Exercise details:
Copy the entries below word for word, but omit any pictures they contain.

━━━━━ Data provided

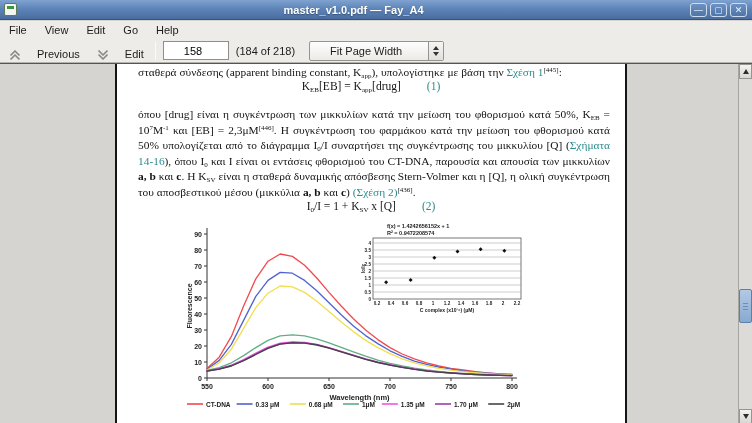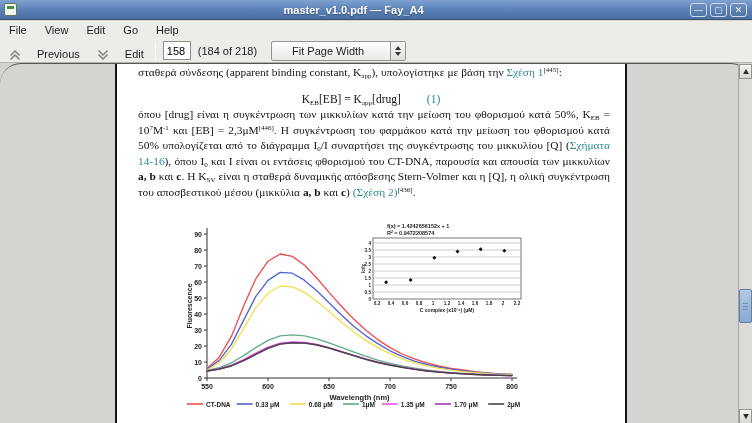--- a/index.html
+++ b/index.html
@@ -32,8 +32,8 @@
   .tbtn { display:flex; align-items:flex-start; gap:15px; padding:2px 7px; border:1px solid transparent; border-radius:2px;margin-top:8px; }
   .tbtn svg { display:block; }
   .tsep { width:1px; height:18px; background:#b9b7b2; border-right:1px solid #fbfaf8; margin:0 7px 0 3px; }
-  .page-input { width:28px; height:19px; border:1px solid #908e88; background:#ffffff; font-size:11px;
-    padding:0 3px; font-family:"Liberation Sans",sans-serif; }
+  .page-input { width:66px; height:19px; border:1px solid #908e88; background:#ffffff; font-size:11px;
+    padding:0 20px; font-family:"Liberation Sans",sans-serif; }
   .page-of { margin-left:7px; }
   .zoombox { margin-left:14px; height:20px; display:flex; align-items:center;
     border:1px solid #969490; border-radius:2px; background:linear-gradient(#fefefe,#eceae6);padding-left:12px; }

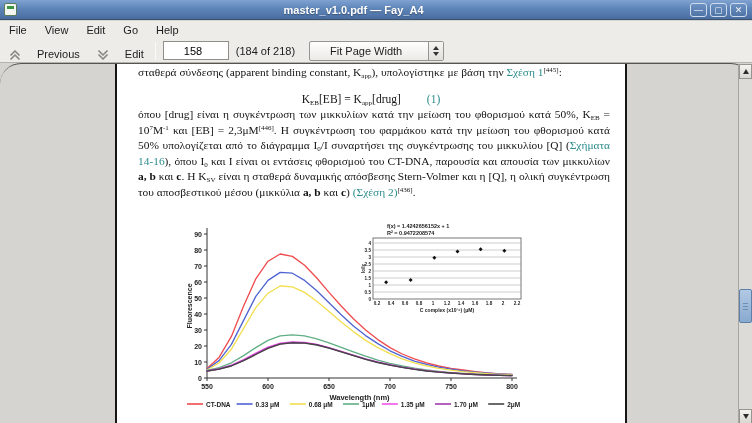--- a/index.html
+++ b/index.html
@@ -45,7 +45,7 @@
 
   
   .docarea { position:absolute; left:0; top:63px; width:752px; height:360px; background:#d6d4d0;
-    border-top:1px solid #57554f;border-radius:21px; }
+    border-top:1px solid #57554f; }
   .page { position:absolute; left:115px; top:0; width:512px; height:360px; background:#ffffff;
     border-left:2px solid #151515; border-right:2px solid #151515;
     font-family:"Liberation Serif", serif; color:#131313; }

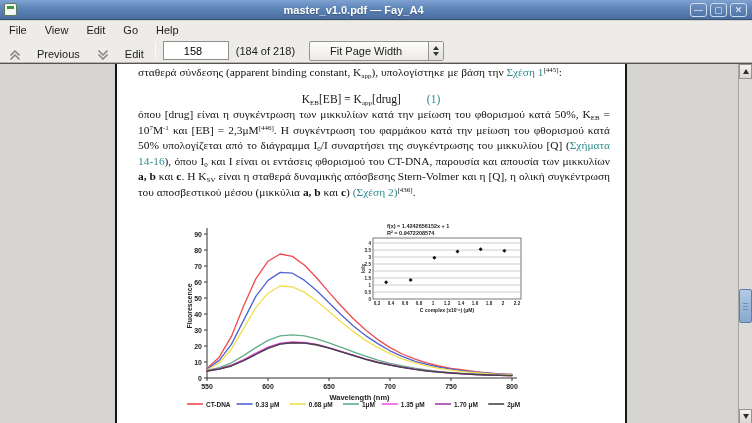--- a/index.html
+++ b/index.html
@@ -130,7 +130,7 @@
   <div class="docarea">
     <div class="page">
       <div class="tline" style="top:1px;"><span>σταθερά σύνδεσης (apparent binding constant, K</span><sub>app</sub><span>), υπολογίστηκε με βάση την </span><span class="link">Σχέση 1</span><sup>[445]</sup><span>:</span></div>
-      <div class="eq" style="top:29px;"><span>K</span><sub>EB</sub><span>[EB] = K</span><sub>app</sub><span>[drug]</span><span class="link gap">(1)</span></div>
+      <div class="eq" style="top:16px;"><span>K</span><sub>EB</sub><span>[EB] = K</span><sub>app</sub><span>[drug]</span><span class="link gap">(1)</span></div>
       <div class="para" style="top:43px;"><span>όπου [drug] είναι η συγκέντρωση των μικκυλίων κατά την μείωση του φθορισμού κατά 50%, K</span><sub>EB</sub><span> = 10</span><sup>7</sup><span>M</span><sup>-1</sup><span> και [EB] = 2,3μΜ</span><sup>[446]</sup><span>. Η συγκέντρωση του φαρμάκου κατά την μείωση του φθορισμού κατά 50% υπολογίζεται από το διάγραμμα I</span><sub>0</sub><span>/I συναρτήσει της συγκέντρωσης του μικκυλίου [Q] (</span><span class="link">Σχήματα 14-16</span><span>), όπου I</span><sub>0</sub><span> και I είναι οι εντάσεις φθορισμού του CT-DNA, παρουσία και απουσία των μικκυλίων </span><span class="b">a, b</span><span> και </span><span class="b">c</span><span>. Η K</span><sub>SV</sub><span> είναι η σταθερά δυναμικής απόσβεσης Stern-Volmer και η [Q], η ολική συγκέντρωση του αποσβεστικού μέσου (μικκύλια </span><span class="b">a, b</span><span> και </span><span class="b">c</span><span>) </span><span class="link">(Σχέση 2)</span><sup>[436]</sup><span>.</span></div>
       <div class="figure">
         <svg id="chart-svg" width="342" height="198" viewBox="0 0 342 198">

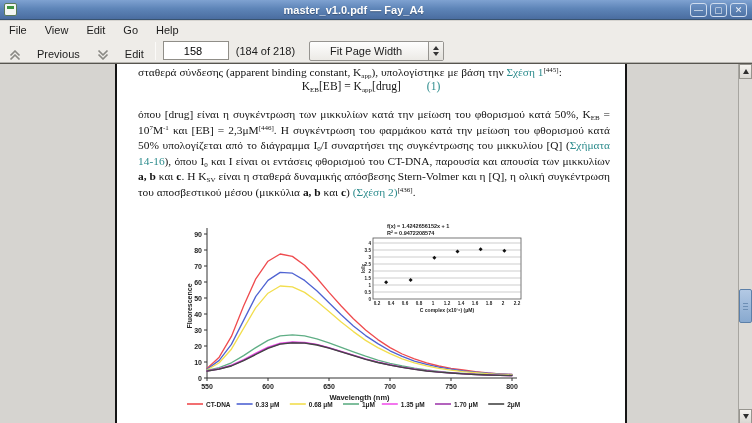--- a/index.html
+++ b/index.html
@@ -132,6 +132,7 @@
       <div class="tline" style="top:1px;"><span>σταθερά σύνδεσης (apparent binding constant, K</span><sub>app</sub><span>), υπολογίστηκε με βάση την </span><span class="link">Σχέση 1</span><sup>[445]</sup><span>:</span></div>
       <div class="eq" style="top:16px;"><span>K</span><sub>EB</sub><span>[EB] = K</span><sub>app</sub><span>[drug]</span><span class="link gap">(1)</span></div>
       <div class="para" style="top:43px;"><span>όπου [drug] είναι η συγκέντρωση των μικκυλίων κατά την μείωση του φθορισμού κατά 50%, K</span><sub>EB</sub><span> = 10</span><sup>7</sup><span>M</span><sup>-1</sup><span> και [EB] = 2,3μΜ</span><sup>[446]</sup><span>. Η συγκέντρωση του φαρμάκου κατά την μείωση του φθορισμού κατά 50% υπολογίζεται από το διάγραμμα I</span><sub>0</sub><span>/I συναρτήσει της συγκέντρωσης του μικκυλίου [Q] (</span><span class="link">Σχήματα 14-16</span><span>), όπου I</span><sub>0</sub><span> και I είναι οι εντάσεις φθορισμού του CT-DNA, παρουσία και απουσία των μικκυλίων </span><span class="b">a, b</span><span> και </span><span class="b">c</span><span>. Η K</span><sub>SV</sub><span> είναι η σταθερά δυναμικής απόσβεσης Stern-Volmer και η [Q], η ολική συγκέντρωση του αποσβεστικού μέσου (μικκύλια </span><span class="b">a, b</span><span> και </span><span class="b">c</span><span>) </span><span class="link">(Σχέση 2)</span><sup>[436]</sup><span>.</span></div>
+      <div class="eq" style="top:136px;"><span>I</span><sub>0</sub><span>/I = 1 + K</span><sub>SV</sub><span> x [Q]</span><span class="link gap">(2)</span></div>
       <div class="figure">
         <svg id="chart-svg" width="342" height="198" viewBox="0 0 342 198">
             <g>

━━━━━━━━━━

Your response:
--- a/index.html
+++ b/index.html
@@ -32,8 +32,8 @@
   .tbtn { display:flex; align-items:flex-start; gap:15px; padding:2px 7px; border:1px solid transparent; border-radius:2px;margin-top:8px; }
   .tbtn svg { display:block; }
   .tsep { width:1px; height:18px; background:#b9b7b2; border-right:1px solid #fbfaf8; margin:0 7px 0 3px; }
-  .page-input { width:28px; height:19px; border:1px solid #908e88; background:#ffffff; font-size:11px;
-    padding:0 3px; font-family:"Liberation Sans",sans-serif; }
+  .page-input { width:66px; height:19px; border:1px solid #908e88; background:#ffffff; font-size:11px;
+    padding:0 20px; font-family:"Liberation Sans",sans-serif; }
   .page-of { margin-left:7px; }
   .zoombox { margin-left:14px; height:20px; display:flex; align-items:center;
     border:1px solid #969490; border-radius:2px; background:linear-gradient(#fefefe,#eceae6);padding-left:12px; }

--- a/index.html
+++ b/index.html
@@ -45,7 +45,7 @@
 
   
   .docarea { position:absolute; left:0; top:63px; width:752px; height:360px; background:#d6d4d0;
-    border-top:1px solid #57554f;border-radius:21px; }
+    border-top:1px solid #57554f; }
   .page { position:absolute; left:115px; top:0; width:512px; height:360px; background:#ffffff;
     border-left:2px solid #151515; border-right:2px solid #151515;
     font-family:"Liberation Serif", serif; color:#131313; }

--- a/index.html
+++ b/index.html
@@ -130,7 +130,7 @@
   <div class="docarea">
     <div class="page">
       <div class="tline" style="top:1px;"><span>σταθερά σύνδεσης (apparent binding constant, K</span><sub>app</sub><span>), υπολογίστηκε με βάση την </span><span class="link">Σχέση 1</span><sup>[445]</sup><span>:</span></div>
-      <div class="eq" style="top:29px;"><span>K</span><sub>EB</sub><span>[EB] = K</span><sub>app</sub><span>[drug]</span><span class="link gap">(1)</span></div>
+      <div class="eq" style="top:16px;"><span>K</span><sub>EB</sub><span>[EB] = K</span><sub>app</sub><span>[drug]</span><span class="link gap">(1)</span></div>
       <div class="para" style="top:43px;"><span>όπου [drug] είναι η συγκέντρωση των μικκυλίων κατά την μείωση του φθορισμού κατά 50%, K</span><sub>EB</sub><span> = 10</span><sup>7</sup><span>M</span><sup>-1</sup><span> και [EB] = 2,3μΜ</span><sup>[446]</sup><span>. Η συγκέντρωση του φαρμάκου κατά την μείωση του φθορισμού κατά 50% υπολογίζεται από το διάγραμμα I</span><sub>0</sub><span>/I συναρτήσει της συγκέντρωσης του μικκυλίου [Q] (</span><span class="link">Σχήματα 14-16</span><span>), όπου I</span><sub>0</sub><span> και I είναι οι εντάσεις φθορισμού του CT-DNA, παρουσία και απουσία των μικκυλίων </span><span class="b">a, b</span><span> και </span><span class="b">c</span><span>. Η K</span><sub>SV</sub><span> είναι η σταθερά δυναμικής απόσβεσης Stern-Volmer και η [Q], η ολική συγκέντρωση του αποσβεστικού μέσου (μικκύλια </span><span class="b">a, b</span><span> και </span><span class="b">c</span><span>) </span><span class="link">(Σχέση 2)</span><sup>[436]</sup><span>.</span></div>
       <div class="figure">
         <svg id="chart-svg" width="342" height="198" viewBox="0 0 342 198">

--- a/index.html
+++ b/index.html
@@ -132,6 +132,7 @@
       <div class="tline" style="top:1px;"><span>σταθερά σύνδεσης (apparent binding constant, K</span><sub>app</sub><span>), υπολογίστηκε με βάση την </span><span class="link">Σχέση 1</span><sup>[445]</sup><span>:</span></div>
       <div class="eq" style="top:16px;"><span>K</span><sub>EB</sub><span>[EB] = K</span><sub>app</sub><span>[drug]</span><span class="link gap">(1)</span></div>
       <div class="para" style="top:43px;"><span>όπου [drug] είναι η συγκέντρωση των μικκυλίων κατά την μείωση του φθορισμού κατά 50%, K</span><sub>EB</sub><span> = 10</span><sup>7</sup><span>M</span><sup>-1</sup><span> και [EB] = 2,3μΜ</span><sup>[446]</sup><span>. Η συγκέντρωση του φαρμάκου κατά την μείωση του φθορισμού κατά 50% υπολογίζεται από το διάγραμμα I</span><sub>0</sub><span>/I συναρτήσει της συγκέντρωσης του μικκυλίου [Q] (</span><span class="link">Σχήματα 14-16</span><span>), όπου I</span><sub>0</sub><span> και I είναι οι εντάσεις φθορισμού του CT-DNA, παρουσία και απουσία των μικκυλίων </span><span class="b">a, b</span><span> και </span><span class="b">c</span><span>. Η K</span><sub>SV</sub><span> είναι η σταθερά δυναμικής απόσβεσης Stern-Volmer και η [Q], η ολική συγκέντρωση του αποσβεστικού μέσου (μικκύλια </span><span class="b">a, b</span><span> και </span><span class="b">c</span><span>) </span><span class="link">(Σχέση 2)</span><sup>[436]</sup><span>.</span></div>
+      <div class="eq" style="top:136px;"><span>I</span><sub>0</sub><span>/I = 1 + K</span><sub>SV</sub><span> x [Q]</span><span class="link gap">(2)</span></div>
       <div class="figure">
         <svg id="chart-svg" width="342" height="198" viewBox="0 0 342 198">
             <g>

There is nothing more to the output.